El LIV Golf, tras atravesar una fase crítica en su trayectoria, ha anunciado una reestructuración significativa que plantea un nuevo modelo de operaciones a partir de 2027. Esta decisión es crucial no solo para la supervivencia de la liga, sino también para el futuro del golf profesional, que ha visto un cambio dramático en la dinámica del patrocinio y la inversión en los últimos años. Con la intención de atraer tanto a jugadores como a aficionados, el LIV Golf se propone introducir un formato con diez torneos, de los cuales cinco se celebrarán en Estados Unidos y cinco en otros países, bajo el nombre de 'Team Majors'.

Inversión y respaldo financiero

El CEO de LIV Golf, Scott O'Neil, ha revelado que la liga cuenta con un inversor anónimo que está dispuesto a aportar 250 millones de dólares. Este capital, aunque inferior a los 470 millones de dólares destinados a premios en 2026, representa una oportunidad para que la liga se reinvente y busque consolidar su posición en el competitivo mundo del golf. La inversión debería servir para financiar no solo los torneos, sino también para ofrecer a los jugadores un nuevo marco financiero que les permita recuperar sus derechos de imagen comercial.

"El LIV Golf ya no entra en los planes estratégicos del PIF, que invirtió 5.400 millones desde 2022".

El fondo soberano de Arabia Saudí, PIF, anunció en abril de 2026 que retiraría su apoyo a la liga, lo que obligó a LIV Golf a buscar nuevas fuentes de financiación. Este cambio en el apoyo financiero ha llevado a la liga a replantearse su modelo de negocio, buscando una estructura más sostenible que no dependa completamente de un solo patrocinador o inversor. La incertidumbre en torno a la figura del inversor anónimo añade un nivel de intriga, ya que su identidad será revelada en septiembre, lo que podría influir en la dirección futura de la liga.

Reestructuración del formato y premios

La modificación del formato, que introducirá el concepto de 'Team Majors', sugiere una alineación más estrecha con torneos tradicionales y una integración más profunda en el calendario global del golf. Cada torneo contará con una bolsa de premios reducida, de 15 a 20 millones de dólares, lo que contrasta con las cifras exorbitantes que anteriormente ofrecían. Esta reducción es un reflejo de la necesidad de racionalizar gastos y adaptarse a una nueva realidad económica en el ámbito del deporte profesional.

Además, la liga está considerando convertir a jugadores clave en accionistas mayoritarios, lo que podría proporcionarles un incentivo adicional para permanecer en la competición y ayudar a estabilizar su futuro financiero. Sin embargo, también se ha informado que algunos contratos están en suspenso debido a la posibilidad de que la liga se declare en concurso de acreedores, lo que añade un nivel de incertidumbre para los jugadores que aún no han visto cumplidos los términos de sus acuerdos.

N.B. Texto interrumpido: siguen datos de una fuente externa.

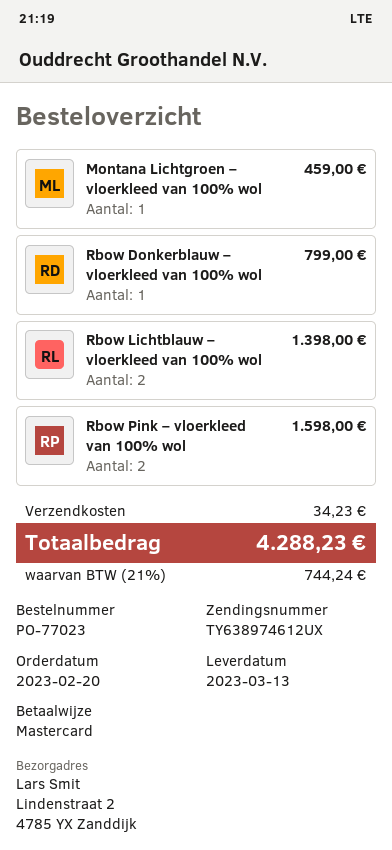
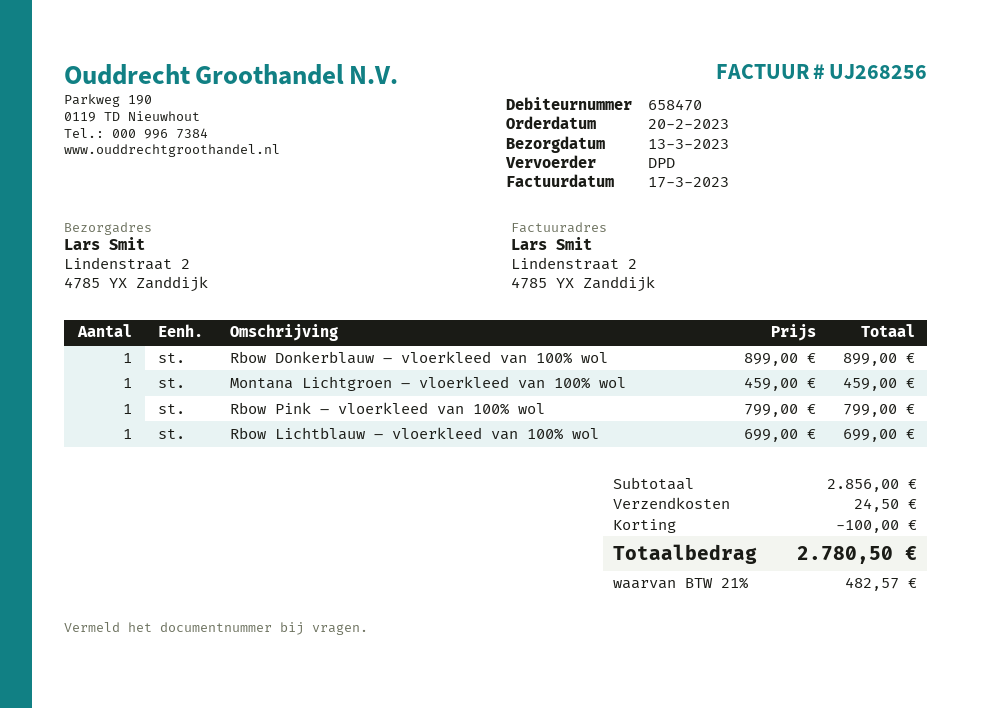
Rbow Donkerblauw – vloerkleed van 100% wol: 1 for 799.00 -> 1 for 899.00
Rbow Lichtblauw – vloerkleed van 100% wol: 2 for 1398.00 -> 1 for 699.00
Rbow Pink – vloerkleed van 100% wol: 2 for 1598.00 -> 1 for 799.00
discount: none -> 100.00
shipping: 34.23 -> 24.50
tax: 21% = 744.24 -> 21% = 482.57
total: 4288.23 -> 2780.50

A medida que el LIV Golf intenta reorganizarse, es importante analizar las posibles implicaciones de estos cambios. La combinación de un nuevo modelo de inversión y la reestructuración del formato de torneos podría ser una estrategia para atraer a un público más amplio y revitalizar el interés en la liga. Sin embargo, el éxito de esta táctica dependerá en gran medida de la capacidad de LIV Golf para ejecutar su plan de manera efectiva y atraer a los mejores talentos del golf mundial.

En conclusión, el futuro del LIV Golf está en una encrucijada. Si bien la inversión anónima de 250 millones de dólares ofrece una posibilidad de resurgimiento, la liga debe navegar cuidadosamente por las aguas de la reestructuración y la competencia en el ámbito del golf profesional. La capacidad de la liga para adaptarse a los nuevos desafíos y responder a las expectativas de los jugadores y los aficionados será fundamental en el camino hacia 2027.